3. The self-oiling pneumatic tool according to claim 1, wherein the pneumatic tool assembly comprises at least one hollowed section formed in an external wall thereof at a location corresponding to the outer tube.

4. The self-oiling pneumatic tool according to claim 1, wherein the outer tube comprises a transparent or translucent tube.

5. The self-oiling pneumatic tool according to claim 1, wherein the outer tube has an end forming a first opening and an opposite end forming a second opening, the inner tube having an end forming a first coupling end and an opposite end forming a second coupling end, the first coupling end facing the driver unit of the pneumatic tool assembly, the second coupling end corresponding to the air connection terminal of the pneumatic tool assembly, the inner tube comprising a first sealing section mounted thereon at a location adjacent to the first coupling end, the inner tube comprising a second sealing section mounted thereto at a location adjacent to the second coupling end, the first sealing section having an outside diameter that is greater than an inside diameter of the first opening in order to close and seal the first opening, the second sealing section having an outside diameter that is greater than an inside diameter of the second opening in order to close and seal the second opening.

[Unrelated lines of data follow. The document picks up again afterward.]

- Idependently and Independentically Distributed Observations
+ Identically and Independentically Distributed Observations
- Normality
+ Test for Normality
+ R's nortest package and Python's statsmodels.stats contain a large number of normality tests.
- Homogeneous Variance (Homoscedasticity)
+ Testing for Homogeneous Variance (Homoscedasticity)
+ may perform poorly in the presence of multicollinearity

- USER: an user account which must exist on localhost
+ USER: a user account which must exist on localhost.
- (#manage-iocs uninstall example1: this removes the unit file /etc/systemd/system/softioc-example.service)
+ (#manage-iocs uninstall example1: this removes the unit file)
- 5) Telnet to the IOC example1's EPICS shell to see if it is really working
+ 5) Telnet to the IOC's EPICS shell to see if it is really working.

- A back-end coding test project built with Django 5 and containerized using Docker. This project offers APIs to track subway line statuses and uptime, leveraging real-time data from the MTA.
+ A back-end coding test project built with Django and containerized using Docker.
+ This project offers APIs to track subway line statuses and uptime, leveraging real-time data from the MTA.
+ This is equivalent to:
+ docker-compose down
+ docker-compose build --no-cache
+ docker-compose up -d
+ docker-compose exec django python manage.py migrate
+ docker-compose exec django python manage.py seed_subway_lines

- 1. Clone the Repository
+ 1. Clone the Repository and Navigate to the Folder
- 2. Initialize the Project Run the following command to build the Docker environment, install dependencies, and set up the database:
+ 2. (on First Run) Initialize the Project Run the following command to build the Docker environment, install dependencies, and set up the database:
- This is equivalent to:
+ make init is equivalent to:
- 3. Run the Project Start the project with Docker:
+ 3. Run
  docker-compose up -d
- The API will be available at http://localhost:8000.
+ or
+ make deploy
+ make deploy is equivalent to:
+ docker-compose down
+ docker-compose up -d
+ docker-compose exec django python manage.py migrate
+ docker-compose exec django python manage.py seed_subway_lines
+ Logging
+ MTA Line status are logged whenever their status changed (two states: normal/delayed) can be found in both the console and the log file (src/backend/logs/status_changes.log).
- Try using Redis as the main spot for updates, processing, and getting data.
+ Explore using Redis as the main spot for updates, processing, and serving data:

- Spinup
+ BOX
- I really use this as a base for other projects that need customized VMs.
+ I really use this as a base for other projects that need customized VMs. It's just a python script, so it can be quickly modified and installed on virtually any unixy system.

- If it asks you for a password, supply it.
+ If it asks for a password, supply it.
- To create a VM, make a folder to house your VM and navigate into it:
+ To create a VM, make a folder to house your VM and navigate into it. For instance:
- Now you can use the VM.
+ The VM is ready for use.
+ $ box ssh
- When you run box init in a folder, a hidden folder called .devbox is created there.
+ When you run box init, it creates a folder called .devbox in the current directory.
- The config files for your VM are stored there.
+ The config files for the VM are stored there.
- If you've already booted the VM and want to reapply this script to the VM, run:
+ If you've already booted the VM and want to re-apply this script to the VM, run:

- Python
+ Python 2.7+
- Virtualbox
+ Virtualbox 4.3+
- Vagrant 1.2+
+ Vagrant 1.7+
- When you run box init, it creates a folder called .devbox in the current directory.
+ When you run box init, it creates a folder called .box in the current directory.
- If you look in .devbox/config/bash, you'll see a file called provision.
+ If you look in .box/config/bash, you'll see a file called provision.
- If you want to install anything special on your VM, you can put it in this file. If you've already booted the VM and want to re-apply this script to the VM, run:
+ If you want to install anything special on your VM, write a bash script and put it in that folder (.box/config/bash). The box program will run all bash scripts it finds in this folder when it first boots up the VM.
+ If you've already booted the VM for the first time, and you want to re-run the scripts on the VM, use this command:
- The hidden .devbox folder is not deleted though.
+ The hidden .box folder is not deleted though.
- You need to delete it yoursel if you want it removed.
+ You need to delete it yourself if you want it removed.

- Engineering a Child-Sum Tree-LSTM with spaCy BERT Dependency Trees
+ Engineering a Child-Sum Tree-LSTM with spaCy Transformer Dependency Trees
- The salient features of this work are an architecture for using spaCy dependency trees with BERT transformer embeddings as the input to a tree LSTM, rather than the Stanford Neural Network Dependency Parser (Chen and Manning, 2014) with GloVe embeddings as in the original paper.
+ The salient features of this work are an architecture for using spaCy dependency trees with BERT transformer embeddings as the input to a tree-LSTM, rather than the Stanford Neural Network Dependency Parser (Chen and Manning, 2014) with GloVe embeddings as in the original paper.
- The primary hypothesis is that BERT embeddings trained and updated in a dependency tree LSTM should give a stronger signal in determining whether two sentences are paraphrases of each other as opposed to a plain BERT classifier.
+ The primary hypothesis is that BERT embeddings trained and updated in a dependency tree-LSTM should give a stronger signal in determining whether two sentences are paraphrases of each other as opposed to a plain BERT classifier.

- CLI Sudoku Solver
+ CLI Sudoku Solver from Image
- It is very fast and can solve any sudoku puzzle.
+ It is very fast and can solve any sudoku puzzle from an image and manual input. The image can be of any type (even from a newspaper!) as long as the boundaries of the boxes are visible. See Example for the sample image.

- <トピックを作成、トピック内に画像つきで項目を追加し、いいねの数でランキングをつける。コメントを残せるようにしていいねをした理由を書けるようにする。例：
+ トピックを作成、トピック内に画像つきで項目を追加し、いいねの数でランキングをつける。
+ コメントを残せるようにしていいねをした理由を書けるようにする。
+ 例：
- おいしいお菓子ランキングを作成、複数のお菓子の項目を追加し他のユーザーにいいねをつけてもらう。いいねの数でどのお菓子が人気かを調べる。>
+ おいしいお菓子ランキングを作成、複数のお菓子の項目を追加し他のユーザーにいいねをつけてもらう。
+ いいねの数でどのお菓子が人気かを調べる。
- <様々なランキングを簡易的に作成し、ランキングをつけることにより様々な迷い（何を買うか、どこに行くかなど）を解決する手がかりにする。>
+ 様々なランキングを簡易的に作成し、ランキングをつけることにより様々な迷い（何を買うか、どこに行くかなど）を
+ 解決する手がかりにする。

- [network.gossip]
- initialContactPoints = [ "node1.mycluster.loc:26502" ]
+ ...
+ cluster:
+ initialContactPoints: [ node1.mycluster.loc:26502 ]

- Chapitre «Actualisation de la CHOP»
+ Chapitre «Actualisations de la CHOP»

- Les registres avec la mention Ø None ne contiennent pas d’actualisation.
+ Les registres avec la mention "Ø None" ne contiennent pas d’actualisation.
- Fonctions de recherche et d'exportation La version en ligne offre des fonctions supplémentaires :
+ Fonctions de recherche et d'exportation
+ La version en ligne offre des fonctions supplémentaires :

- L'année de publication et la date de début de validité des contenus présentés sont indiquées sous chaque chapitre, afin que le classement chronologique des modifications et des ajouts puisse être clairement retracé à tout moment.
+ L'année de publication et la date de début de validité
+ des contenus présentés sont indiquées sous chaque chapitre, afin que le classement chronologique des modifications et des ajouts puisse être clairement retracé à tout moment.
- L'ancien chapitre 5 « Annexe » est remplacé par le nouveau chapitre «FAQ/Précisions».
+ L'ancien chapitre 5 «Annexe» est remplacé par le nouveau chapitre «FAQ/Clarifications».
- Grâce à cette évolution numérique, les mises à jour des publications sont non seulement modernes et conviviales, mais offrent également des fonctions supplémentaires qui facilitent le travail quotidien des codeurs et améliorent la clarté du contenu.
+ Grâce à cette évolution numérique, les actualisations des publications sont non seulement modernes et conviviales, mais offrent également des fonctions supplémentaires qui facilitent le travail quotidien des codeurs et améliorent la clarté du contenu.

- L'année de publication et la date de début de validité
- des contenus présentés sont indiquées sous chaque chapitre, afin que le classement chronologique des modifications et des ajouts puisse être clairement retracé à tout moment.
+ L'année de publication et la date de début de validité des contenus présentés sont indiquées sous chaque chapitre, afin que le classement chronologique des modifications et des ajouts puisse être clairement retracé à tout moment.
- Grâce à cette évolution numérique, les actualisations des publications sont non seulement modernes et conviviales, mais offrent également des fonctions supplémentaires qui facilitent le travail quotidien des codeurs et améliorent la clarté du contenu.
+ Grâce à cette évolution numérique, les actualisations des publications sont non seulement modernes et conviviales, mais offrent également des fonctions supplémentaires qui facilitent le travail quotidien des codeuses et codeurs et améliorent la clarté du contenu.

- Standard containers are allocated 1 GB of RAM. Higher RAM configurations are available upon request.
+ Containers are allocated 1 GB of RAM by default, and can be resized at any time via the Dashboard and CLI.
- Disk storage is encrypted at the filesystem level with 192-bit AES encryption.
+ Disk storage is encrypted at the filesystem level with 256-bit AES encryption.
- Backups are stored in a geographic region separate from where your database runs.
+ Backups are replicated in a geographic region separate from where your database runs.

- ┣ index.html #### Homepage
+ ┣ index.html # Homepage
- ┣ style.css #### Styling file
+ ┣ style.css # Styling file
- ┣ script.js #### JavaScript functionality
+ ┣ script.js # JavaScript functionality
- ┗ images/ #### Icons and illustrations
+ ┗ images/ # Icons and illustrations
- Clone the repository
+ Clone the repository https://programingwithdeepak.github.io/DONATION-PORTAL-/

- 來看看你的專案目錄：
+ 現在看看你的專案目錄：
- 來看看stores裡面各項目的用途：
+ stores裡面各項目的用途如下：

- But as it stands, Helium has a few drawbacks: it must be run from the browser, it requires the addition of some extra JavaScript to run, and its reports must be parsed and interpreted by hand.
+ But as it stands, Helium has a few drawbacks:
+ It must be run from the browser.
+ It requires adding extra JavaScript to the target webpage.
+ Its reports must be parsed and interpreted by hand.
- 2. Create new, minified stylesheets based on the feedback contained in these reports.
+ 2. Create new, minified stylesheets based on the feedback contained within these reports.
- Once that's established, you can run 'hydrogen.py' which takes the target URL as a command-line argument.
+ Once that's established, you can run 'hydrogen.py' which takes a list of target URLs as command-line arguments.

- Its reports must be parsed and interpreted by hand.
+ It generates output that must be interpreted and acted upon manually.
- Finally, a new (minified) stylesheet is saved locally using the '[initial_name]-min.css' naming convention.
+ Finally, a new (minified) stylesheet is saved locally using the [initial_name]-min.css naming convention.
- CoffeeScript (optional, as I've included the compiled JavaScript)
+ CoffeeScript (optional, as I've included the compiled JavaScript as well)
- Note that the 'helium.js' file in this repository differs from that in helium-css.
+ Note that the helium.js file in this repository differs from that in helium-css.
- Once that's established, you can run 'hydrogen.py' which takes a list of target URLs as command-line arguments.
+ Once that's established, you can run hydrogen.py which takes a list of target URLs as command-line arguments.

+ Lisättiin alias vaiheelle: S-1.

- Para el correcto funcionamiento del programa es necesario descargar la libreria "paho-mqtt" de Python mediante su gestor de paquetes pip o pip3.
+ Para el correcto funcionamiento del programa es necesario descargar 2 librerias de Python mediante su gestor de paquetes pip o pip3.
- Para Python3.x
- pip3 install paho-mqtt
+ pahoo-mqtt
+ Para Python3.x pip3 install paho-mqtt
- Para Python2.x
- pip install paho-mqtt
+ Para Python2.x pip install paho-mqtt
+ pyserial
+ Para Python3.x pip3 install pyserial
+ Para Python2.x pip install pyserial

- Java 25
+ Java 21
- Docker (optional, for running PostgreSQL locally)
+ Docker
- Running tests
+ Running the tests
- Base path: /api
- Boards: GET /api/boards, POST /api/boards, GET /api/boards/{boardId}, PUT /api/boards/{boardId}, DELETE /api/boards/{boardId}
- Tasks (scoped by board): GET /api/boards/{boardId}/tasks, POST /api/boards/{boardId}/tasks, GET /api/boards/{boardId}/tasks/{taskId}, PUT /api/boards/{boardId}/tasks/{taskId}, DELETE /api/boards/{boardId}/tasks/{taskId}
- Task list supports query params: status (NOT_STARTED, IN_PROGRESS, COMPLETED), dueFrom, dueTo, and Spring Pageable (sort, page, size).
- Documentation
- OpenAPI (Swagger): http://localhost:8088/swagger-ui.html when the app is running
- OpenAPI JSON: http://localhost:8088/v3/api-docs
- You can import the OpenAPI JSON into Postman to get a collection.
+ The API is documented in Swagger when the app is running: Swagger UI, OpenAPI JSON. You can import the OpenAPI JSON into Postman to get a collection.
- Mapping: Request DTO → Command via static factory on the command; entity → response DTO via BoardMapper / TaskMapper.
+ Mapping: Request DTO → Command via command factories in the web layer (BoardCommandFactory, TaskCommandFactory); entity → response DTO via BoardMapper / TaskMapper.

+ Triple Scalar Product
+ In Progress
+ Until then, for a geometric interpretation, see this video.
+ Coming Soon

6. The self-oiling pneumatic tool according to claim 5, wherein the outer tube has a circumferential wall in which at least one first oil supply aperture is formed at a location between the first opening and the second opening, the first oil supply aperture extending into the outer tube and communicating with the oil preservation space, the outer tube comprising a sealing member, the sealing member being mounted in the first oil supply aperture.

7. The self-oiling pneumatic tool according to claim 5, wherein the first coupling end and the second coupling end of the inner tube are in communication with the passage, the second oil supply aperture of the inner tube being located between the first coupling end and the second coupling end, the second oil supply aperture being in communication with the oil preservation space.

8. The self-oiling pneumatic tool according to claim 1, wherein the outer tube comprises a plurality of air guide holes formed in an outside surface thereof, the air guide holes being arranged side by side.

9. The self-oiling pneumatic tool according to claim 1, wherein the inner tube comprises a plug, the plug being mounted in the second oil supply aperture, the plug being of permeability.